= Operation Éclipse =

Opération Éclipse was a joint French, Malian, Burkinabé and Nigérien military operation during the Mali War, as part of the larger French-led counterinsurgency campaign. It took place between January 2 and 20, 2021. According to a UN investigation, a French airstrike on January 3 killed 19 civilians in the village of Bounti in Mali.

==Background==
The operation was set in the eastern part of Mopti Region, close to the Burkinabé border. It mainly targeted the jihadist group Jama'at Nasr al-Islam wal Muslimin. 1500 French, 900 Burkinabé, 900 Malian and 150 Nigérien soldiers took part in the operation.

==Operations==
On January 2, an airstrike killed several Jama'at Nasr al-Islam wal Muslimin fighters between Hombori and Boulikessi.

On January 3, the French airforce killed 19 civilians at a wedding. A French Mirage 2000 aircraft and MQ-9 Reaper drone had bombed a gathering in the village of Bounti, situated between Douentza and Boni. According to the French and Malian authorities, the bombing targeted a group of about forty jihadists. However, the local Fula organisation Tabital Pulaaku provided another version: 19 men had been killed, all of whom were civilians attending a wedding. The majority of them were elderly. The injured were taken into charge by Medicins Sans Frontieres, who confirmed that most of them were elderly civilians. The United Nations mission in Mali, known as the MINUSMA, investigated the French airstrike and found in March 2021 that at least 22 people died, all of them men between 23 and 71 years old, including 19 civilians. However, the French authorities maintained their earlier version of events.

On January 8, six French soldiers were wounded in a suicide attack. Over the course of the following days, the French-led troops killed about fifteen jihadist fighters, captured four others, and confiscated arms and motorbikes.

On January 13, the Malian army took four more prisoners in the village of Kobou. However, three of them died during the transport under unclear circumstances.
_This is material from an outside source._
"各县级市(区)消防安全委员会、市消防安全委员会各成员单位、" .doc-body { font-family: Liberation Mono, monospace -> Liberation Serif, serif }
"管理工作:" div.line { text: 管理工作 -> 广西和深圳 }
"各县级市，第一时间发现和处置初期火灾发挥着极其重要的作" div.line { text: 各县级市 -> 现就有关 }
Human Rights Watch (HRW) later noted that two of the prisoners, aged 31 and 50, had been found dead the next morning within 10 kilometers from Kobou, whereas a third one, aged 48, had been "disappeared". According to HRW, this was part of a larger pattern of extrajudicial killings and disappearances carried out by Malian forces.

French troops killed about twenty more insurgents on January 16 and 17. On January 26, after the operation concluded, the Malian authorities said that about a hundred jihadist fighters had been killed and about twenty captured.